Records from a collection:
--------------------------------

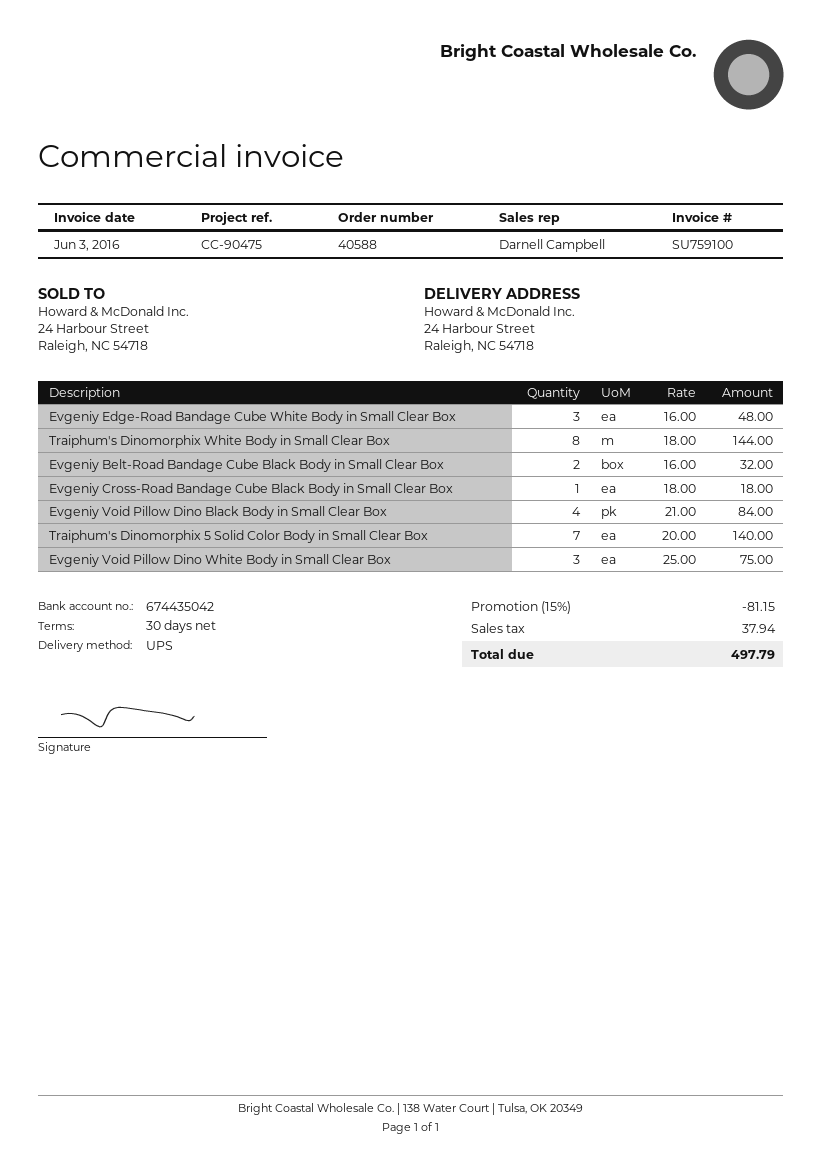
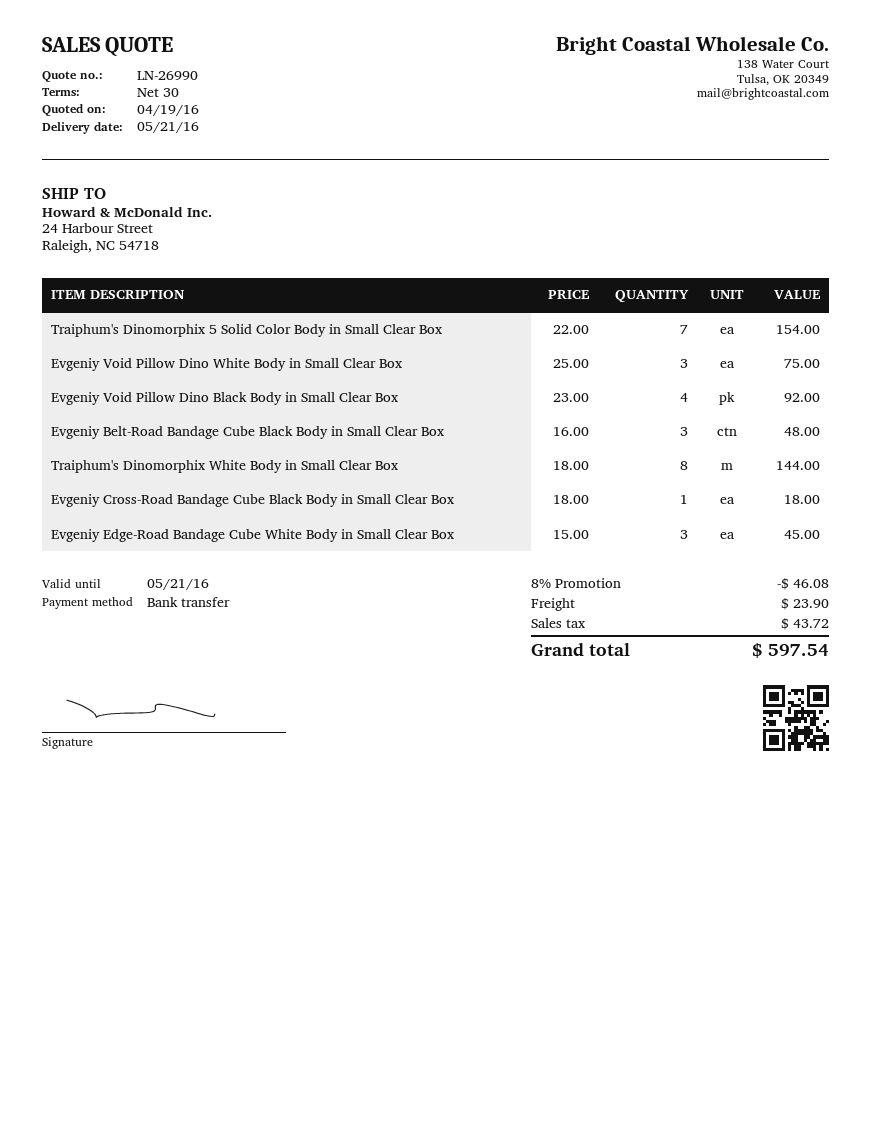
Evgeniy Edge-Road Bandage Cube White Body in Small Clear Box: 3 x 16.00 = 48.00 -> 3 x 15.00 = 45.00
Evgeniy Belt-Road Bandage Cube Black Body in Small Clear Box: 2 x 16.00 = 32.00 -> 3 x 16.00 = 48.00
Evgeniy Void Pillow Dino Black Body in Small Clear Box: 4 x 21.00 = 84.00 -> 4 x 23.00 = 92.00
Traiphum's Dinomorphix 5 Solid Color Body in Small Clear Box: 7 x 20.00 = 140.00 -> 7 x 22.00 = 154.00
discount: 15% = 81.15 -> 8% = 46.08
shipping: none -> 23.90
tax: 37.94 -> 43.72
total: 497.79 -> 597.54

--------------------------------

*WHAT IS NEEDED:*
Look for the string "Cube" in the entries above. Copy every line that has it.

*RESULT BELOW:*
Evgeniy Edge-Road Bandage Cube White Body in Small Clear Box: 3 x 16.00 = 48.00 -> 3 x 15.00 = 45.00
Evgeniy Belt-Road Bandage Cube Black Body in Small Clear Box: 2 x 16.00 = 32.00 -> 3 x 16.00 = 48.00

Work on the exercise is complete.